#### What needs to be done:
Copy out all the lines of the data that hold the word "Moisturizer".

Records from a data source:
------------------------------------

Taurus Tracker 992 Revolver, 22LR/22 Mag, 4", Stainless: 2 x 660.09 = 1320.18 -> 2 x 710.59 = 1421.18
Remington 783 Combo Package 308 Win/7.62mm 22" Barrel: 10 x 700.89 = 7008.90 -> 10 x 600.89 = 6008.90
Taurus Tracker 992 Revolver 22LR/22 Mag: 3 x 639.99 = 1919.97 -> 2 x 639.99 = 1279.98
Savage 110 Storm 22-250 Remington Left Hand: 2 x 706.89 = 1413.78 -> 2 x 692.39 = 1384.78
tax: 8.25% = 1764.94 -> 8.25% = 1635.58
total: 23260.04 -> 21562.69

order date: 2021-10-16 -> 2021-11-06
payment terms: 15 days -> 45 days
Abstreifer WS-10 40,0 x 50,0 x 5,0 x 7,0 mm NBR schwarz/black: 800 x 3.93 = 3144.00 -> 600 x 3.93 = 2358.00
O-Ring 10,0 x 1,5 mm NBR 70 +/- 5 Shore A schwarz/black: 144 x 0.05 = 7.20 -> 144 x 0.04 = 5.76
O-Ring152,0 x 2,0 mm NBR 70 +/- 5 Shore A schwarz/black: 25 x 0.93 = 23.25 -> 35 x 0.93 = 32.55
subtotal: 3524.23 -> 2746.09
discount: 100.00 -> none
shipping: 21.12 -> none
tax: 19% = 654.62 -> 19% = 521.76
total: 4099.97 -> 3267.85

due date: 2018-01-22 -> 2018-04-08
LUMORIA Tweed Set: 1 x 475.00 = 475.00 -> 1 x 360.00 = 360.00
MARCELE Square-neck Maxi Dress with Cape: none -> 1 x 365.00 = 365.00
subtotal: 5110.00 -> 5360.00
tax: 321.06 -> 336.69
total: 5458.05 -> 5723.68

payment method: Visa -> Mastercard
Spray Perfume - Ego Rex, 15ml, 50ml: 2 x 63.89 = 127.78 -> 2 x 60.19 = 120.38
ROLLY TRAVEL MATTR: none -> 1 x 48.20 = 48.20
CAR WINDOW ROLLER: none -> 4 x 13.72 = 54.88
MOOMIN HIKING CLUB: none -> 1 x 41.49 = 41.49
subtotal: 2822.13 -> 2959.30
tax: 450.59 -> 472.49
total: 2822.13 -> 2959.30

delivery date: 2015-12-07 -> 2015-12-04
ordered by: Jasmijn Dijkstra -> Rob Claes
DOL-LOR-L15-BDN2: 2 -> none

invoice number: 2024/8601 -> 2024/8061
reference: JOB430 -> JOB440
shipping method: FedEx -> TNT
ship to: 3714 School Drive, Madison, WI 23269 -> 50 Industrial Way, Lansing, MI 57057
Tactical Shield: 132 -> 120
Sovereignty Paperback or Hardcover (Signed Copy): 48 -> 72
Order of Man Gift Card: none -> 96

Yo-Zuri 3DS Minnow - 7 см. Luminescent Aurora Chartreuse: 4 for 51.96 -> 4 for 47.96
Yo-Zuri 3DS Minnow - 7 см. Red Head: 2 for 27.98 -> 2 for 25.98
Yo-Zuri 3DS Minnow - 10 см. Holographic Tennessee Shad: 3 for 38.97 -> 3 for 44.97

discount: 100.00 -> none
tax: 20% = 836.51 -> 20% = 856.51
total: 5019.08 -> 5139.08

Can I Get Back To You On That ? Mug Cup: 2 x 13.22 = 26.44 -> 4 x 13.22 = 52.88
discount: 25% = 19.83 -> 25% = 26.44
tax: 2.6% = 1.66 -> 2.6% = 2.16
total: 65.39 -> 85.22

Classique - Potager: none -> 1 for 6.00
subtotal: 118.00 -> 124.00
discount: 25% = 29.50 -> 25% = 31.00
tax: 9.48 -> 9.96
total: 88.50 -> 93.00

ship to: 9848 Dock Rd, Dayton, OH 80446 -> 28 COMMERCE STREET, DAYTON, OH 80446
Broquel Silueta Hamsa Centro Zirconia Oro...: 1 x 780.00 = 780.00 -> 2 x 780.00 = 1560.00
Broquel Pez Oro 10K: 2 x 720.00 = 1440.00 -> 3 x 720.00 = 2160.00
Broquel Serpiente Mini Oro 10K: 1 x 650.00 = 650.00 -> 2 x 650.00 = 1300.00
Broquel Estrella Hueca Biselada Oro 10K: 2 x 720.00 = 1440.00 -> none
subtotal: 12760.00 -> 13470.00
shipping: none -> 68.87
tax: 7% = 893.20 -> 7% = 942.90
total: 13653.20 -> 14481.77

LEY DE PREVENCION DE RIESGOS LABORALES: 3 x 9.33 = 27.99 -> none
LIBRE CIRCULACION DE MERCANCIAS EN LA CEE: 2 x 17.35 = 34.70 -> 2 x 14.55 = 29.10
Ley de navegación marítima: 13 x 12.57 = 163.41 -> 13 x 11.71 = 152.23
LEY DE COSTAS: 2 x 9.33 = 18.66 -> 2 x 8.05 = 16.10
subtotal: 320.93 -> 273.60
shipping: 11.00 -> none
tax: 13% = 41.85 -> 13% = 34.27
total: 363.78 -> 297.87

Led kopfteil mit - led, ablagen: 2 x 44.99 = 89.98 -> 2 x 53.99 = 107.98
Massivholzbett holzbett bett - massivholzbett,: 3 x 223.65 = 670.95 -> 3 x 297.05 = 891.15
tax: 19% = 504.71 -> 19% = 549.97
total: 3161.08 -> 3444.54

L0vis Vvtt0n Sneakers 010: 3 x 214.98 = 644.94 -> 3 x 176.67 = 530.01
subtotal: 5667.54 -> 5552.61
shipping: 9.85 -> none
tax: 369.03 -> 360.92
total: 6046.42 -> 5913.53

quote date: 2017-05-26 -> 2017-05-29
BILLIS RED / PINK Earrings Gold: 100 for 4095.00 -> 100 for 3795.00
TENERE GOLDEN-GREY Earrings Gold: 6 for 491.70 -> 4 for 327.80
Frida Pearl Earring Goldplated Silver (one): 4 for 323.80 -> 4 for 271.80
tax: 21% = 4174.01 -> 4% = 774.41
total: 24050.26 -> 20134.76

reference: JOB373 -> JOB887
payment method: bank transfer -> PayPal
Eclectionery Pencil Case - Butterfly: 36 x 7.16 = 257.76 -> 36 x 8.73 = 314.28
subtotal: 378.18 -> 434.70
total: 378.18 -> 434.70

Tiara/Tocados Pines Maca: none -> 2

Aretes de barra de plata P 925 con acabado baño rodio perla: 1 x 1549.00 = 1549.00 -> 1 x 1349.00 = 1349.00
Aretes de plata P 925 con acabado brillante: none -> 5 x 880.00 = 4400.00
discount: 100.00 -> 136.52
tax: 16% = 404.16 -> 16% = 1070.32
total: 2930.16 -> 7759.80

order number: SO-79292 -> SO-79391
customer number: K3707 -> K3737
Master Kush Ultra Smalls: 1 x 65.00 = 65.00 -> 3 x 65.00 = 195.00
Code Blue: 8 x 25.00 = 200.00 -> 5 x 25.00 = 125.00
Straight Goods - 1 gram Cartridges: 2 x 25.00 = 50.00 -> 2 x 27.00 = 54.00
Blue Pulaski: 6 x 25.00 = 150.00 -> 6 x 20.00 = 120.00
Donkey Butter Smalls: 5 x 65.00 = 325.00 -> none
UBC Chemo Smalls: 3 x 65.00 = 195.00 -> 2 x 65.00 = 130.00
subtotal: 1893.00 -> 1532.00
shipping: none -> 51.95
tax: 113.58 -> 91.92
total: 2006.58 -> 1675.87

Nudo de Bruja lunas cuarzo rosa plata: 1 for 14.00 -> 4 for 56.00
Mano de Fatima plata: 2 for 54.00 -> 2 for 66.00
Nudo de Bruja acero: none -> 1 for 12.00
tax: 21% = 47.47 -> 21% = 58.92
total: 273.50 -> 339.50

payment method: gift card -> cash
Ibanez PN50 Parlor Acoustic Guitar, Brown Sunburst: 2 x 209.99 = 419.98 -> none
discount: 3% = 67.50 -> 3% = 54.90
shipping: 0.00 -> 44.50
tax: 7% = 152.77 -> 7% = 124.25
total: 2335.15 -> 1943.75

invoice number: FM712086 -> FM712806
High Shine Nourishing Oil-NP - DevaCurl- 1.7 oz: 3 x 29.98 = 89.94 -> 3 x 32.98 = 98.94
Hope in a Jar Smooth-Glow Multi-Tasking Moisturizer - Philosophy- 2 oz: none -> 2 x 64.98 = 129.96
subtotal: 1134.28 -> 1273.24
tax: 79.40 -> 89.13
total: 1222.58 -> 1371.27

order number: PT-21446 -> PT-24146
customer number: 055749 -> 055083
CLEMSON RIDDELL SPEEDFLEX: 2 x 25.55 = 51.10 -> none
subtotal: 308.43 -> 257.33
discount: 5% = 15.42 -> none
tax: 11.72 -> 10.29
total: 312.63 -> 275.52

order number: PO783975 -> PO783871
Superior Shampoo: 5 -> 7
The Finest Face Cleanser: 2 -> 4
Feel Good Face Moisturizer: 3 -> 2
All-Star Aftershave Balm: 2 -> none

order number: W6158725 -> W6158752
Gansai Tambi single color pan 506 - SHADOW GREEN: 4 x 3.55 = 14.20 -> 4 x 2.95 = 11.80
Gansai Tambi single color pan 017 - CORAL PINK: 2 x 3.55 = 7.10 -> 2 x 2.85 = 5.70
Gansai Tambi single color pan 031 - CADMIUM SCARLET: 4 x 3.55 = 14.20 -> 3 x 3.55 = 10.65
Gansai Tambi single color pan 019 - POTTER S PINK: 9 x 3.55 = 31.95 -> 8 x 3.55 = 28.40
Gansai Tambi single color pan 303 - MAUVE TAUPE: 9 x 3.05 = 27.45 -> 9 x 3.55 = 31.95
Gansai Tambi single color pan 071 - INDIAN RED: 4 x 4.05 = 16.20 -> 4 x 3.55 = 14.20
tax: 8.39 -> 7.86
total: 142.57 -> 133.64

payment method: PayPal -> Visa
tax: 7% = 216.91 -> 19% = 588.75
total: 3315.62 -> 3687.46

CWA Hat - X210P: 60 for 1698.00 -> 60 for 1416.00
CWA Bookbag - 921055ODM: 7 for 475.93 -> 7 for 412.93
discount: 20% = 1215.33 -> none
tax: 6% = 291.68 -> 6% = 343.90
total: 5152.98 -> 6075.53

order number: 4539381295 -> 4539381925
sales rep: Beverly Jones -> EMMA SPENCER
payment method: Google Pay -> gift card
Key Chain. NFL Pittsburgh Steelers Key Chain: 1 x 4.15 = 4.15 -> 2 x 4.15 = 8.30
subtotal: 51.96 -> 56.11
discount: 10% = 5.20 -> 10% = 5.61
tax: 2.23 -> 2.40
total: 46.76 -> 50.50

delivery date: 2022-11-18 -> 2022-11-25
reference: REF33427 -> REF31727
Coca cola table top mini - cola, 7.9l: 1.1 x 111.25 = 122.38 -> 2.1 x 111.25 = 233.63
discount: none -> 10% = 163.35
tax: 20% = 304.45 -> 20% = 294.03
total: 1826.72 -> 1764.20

------------------------------------

#### Answer below:
Hope in a Jar Smooth-Glow Multi-Tasking Moisturizer - Philosophy- 2 oz: none -> 2 x 64.98 = 129.96
Feel Good Face Moisturizer: 3 -> 2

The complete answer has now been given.